◆ Task description
Repeat exactly, and only, the lines of the entries below from the one with "beat Wave 50 in Simulacrum." through the one with "- Any of those", both ends included.

◆ Data section

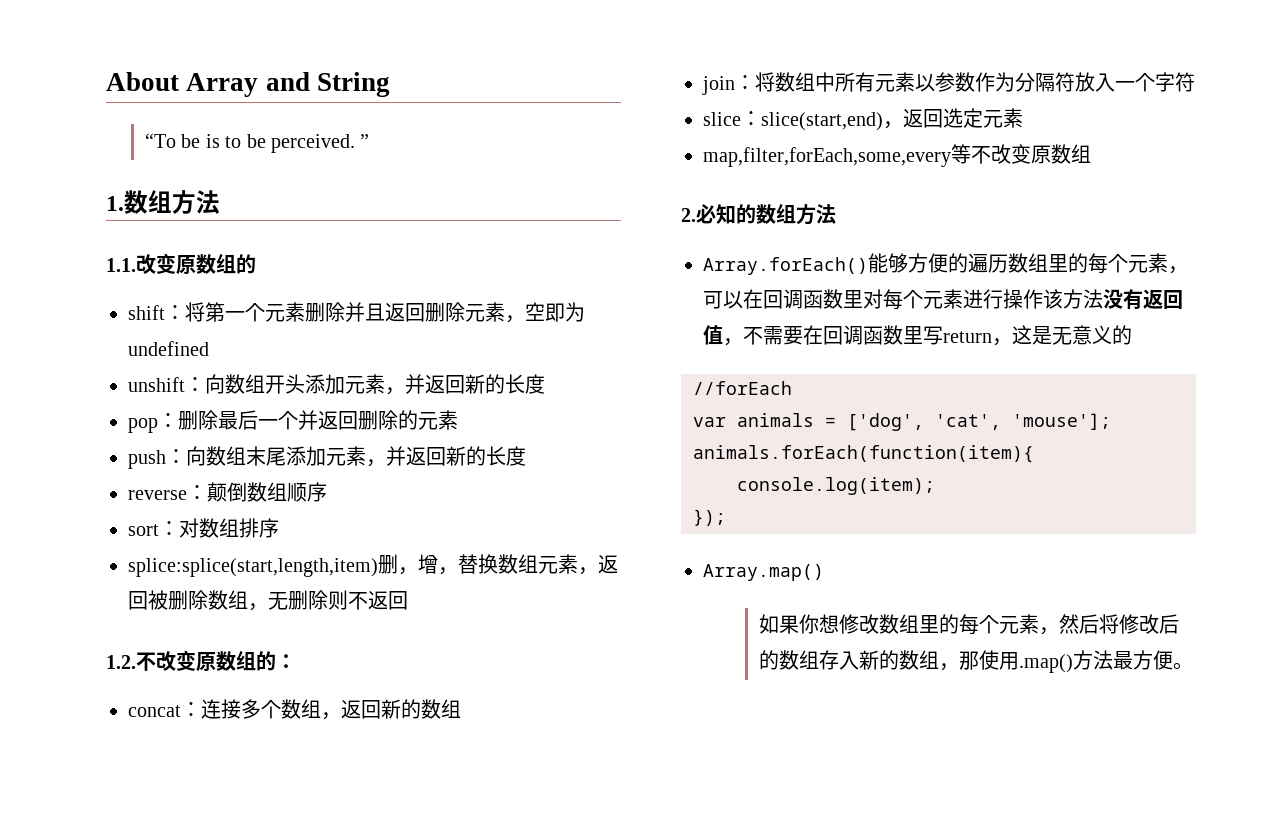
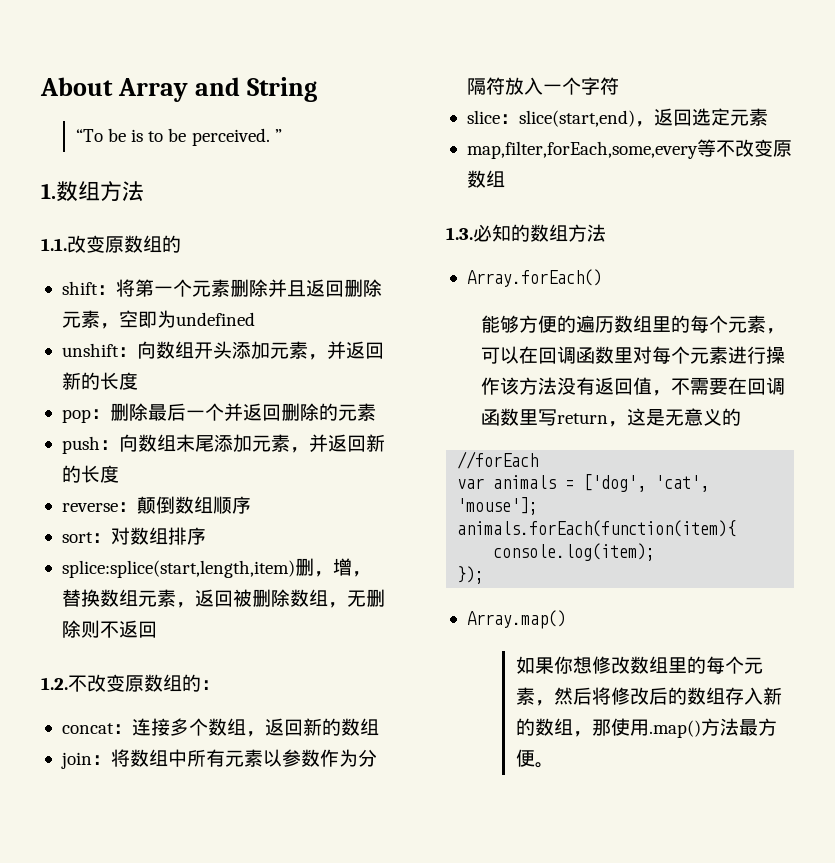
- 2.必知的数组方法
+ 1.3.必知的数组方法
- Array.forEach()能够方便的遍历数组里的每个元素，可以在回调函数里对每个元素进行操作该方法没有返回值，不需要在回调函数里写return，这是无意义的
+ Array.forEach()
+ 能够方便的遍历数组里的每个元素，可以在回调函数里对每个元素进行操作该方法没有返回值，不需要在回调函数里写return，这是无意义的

--

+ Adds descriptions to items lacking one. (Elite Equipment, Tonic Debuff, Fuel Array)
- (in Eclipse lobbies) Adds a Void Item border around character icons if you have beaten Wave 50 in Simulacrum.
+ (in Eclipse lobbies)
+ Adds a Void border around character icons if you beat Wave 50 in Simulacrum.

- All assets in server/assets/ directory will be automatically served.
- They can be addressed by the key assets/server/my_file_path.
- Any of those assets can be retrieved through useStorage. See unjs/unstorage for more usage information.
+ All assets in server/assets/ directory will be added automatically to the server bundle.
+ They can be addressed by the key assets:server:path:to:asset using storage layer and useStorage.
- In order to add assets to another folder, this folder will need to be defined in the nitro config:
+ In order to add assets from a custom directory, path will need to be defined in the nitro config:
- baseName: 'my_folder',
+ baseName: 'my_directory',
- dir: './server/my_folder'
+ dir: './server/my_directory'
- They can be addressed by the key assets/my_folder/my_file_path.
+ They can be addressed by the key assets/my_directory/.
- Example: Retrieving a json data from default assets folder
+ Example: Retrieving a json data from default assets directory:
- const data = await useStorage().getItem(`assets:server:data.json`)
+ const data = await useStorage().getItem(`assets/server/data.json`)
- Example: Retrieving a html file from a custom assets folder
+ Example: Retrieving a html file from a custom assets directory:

==

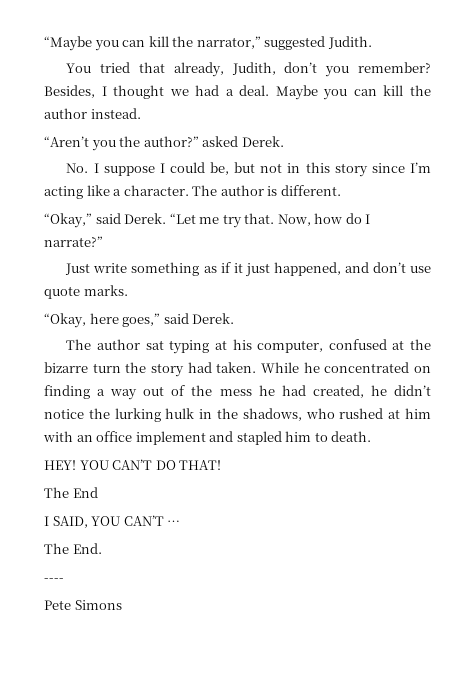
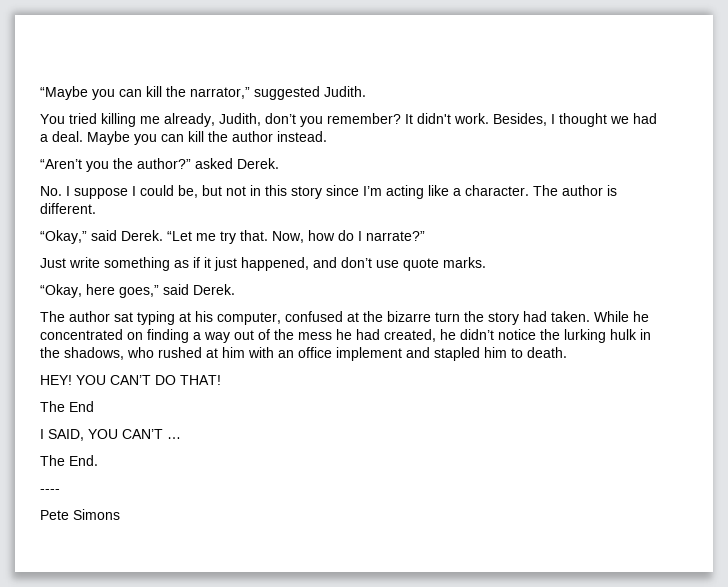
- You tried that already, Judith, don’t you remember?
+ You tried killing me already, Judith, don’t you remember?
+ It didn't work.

◆ Task output
+ Adds a Void border around character icons if you beat Wave 50 in Simulacrum.

- All assets in server/assets/ directory will be automatically served.
- They can be addressed by the key assets/server/my_file_path.
- Any of those assets can be retrieved through useStorage. See unjs/unstorage for more usage information.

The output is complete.